THE REDBIRD REVIEW

The Cardinals’ starting pitching is a problem area that’s been in decline for several years. The situation reached a new low for absurdity and failure in Thursday’s 11-7 loss to the Angels.

Jack Flaherty was mauled for nine hits and 10 earned runs in 2 and ½ innings. The Halos led 11-2 after the top of the fourth. All of this the day after manager Oli Marmol tried to fire up the boys with a vehement defense of the team’s work ethic and caring. The response? Well, there was none. Nice try Oli.

Yeah, some other spots of the team can be singled out for blame including the inconsistent offense, the erratic defense, and the mediocre baserunning. The manager – struggling to deal with the pressure and the stress – is making baffling decisions.

More than anything there’s a troubling rotation that has turned in this performance over the first 32 games:

– 23rd in the majors with a 5.48 ERA
– 22nd in fielding-independent ERA, 4.94
– 24th with a 20.2% strikeout rate.
– 27th with a 84.5% contact rate by opponents on pitches in the strike zone.
– 22nd in home-run rate allowed.
– 26th in adjusted ERA.
– 28th in Win Probability Added (WPA.)
– 24th in opponent slugging percentage.
– 24th with 1.0 Wins Above Replacement.
– 28th with a 6.23 ERA in the first three innings.

There’s more. But you get the picture.

This isn’t a slump; it’s a reckoning.

This is what happens when an organization tries and tries and tries – but can’t develop a sustainable ace from within.

This is what happens when talented, potential No. 1 starters – Carlos Martinez, Jack Flaherty, Michael Wacha, Alex Reyes – are knocked down by injuries. (Martinez also lost control as a human being, which doesn’t apply to the others mentioned here.)

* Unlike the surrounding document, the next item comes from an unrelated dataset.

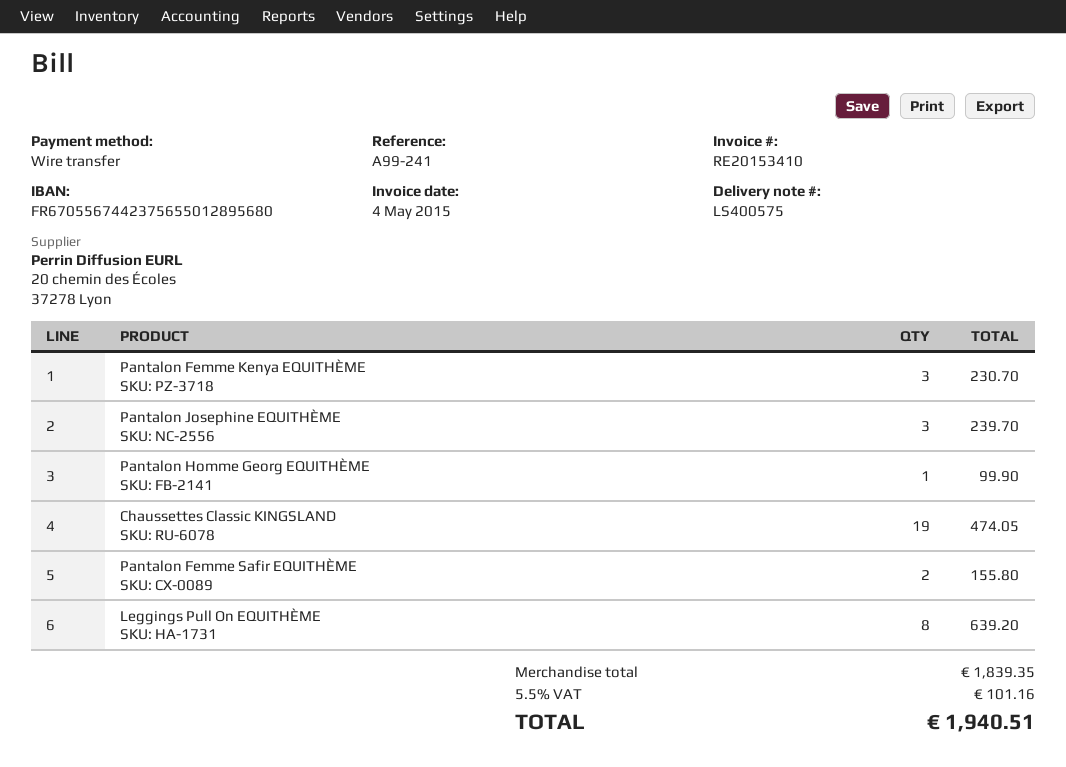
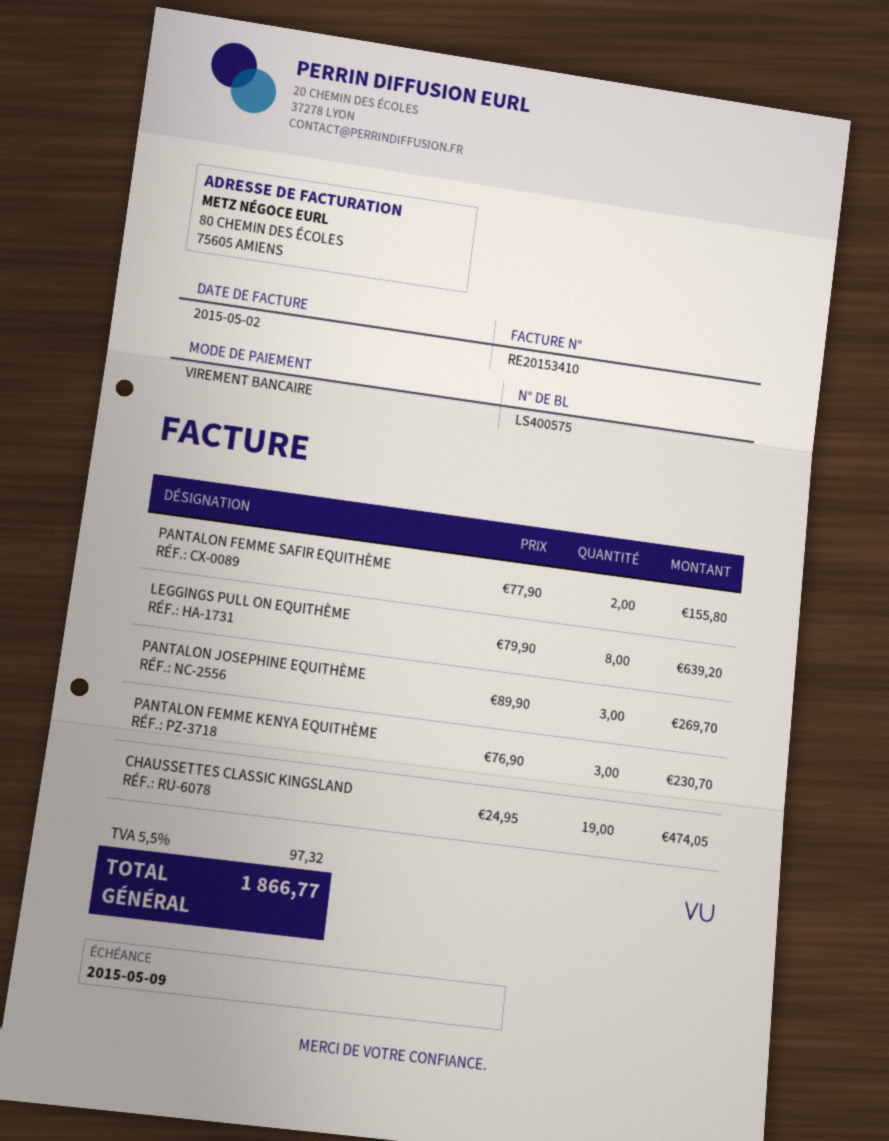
invoice date: 2015-05-04 -> 2015-05-02
Pantalon Josephine EQUITHÈME: 3 for 239.70 -> 3 for 269.70
Pantalon Homme Georg EQUITHÈME: 1 for 99.90 -> none
tax: 5.5% = 101.16 -> 5.5% = 97.32
total: 1940.51 -> 1866.77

This is what happens when you trade away Sandy Alcantara and Zac Gallen and sign Mike Leake and Steven Matz to sizable free-agent contracts.

This is what happens when you trade a promising young starter, Marco Gonzales, for a one-year wonder named Tyler O’Neill.

This is what happens when you decline to trade for high-end starting pitching, or pay the going rate for premium free-agent starters.

This is what happens when you inexplicably wander into a failed experiment by trying to convert reliever Jordan Hicks into a starter.

This is what happens when pitchers drafted in the first round never develop into what the Cardinals expected them to be. That list would include Tyrell Jenkins, Rob Kaminsky, Dakota Hudson and Jake Woodford.

This is what happens when you trade a great outfielder (Randy Arozarena) for pitching prospect Matthew Liberatore – and still have “Libby” at Triple A Memphis. He’s pitching very well down there at a time when the big-league rotation is burning and needs help. But … no call-up. Perhaps it will happen soon, but this is crazy.

This is what happens when members of the St. Louis management are possibly the only people in the baseball universe to realize the Cardinals have a bad habit of constantly overrating the quality of their starting pitching – and refuse to fix it during the offseason. This has been going for years.

This is what happens when the front office falls way behind the times by failing to understand the importance of strikeouts by your starting pitchers.

From 2011 through 2015, St. Louis starting ranked fifth in MLB in WAR, second in ERA, third in fielding independent ERA, and fourth in Win Probability Added. No surprise, but the Cardinals led the majors with a .574 regular-season winning percentage and 32 postseason victories over the six-season run.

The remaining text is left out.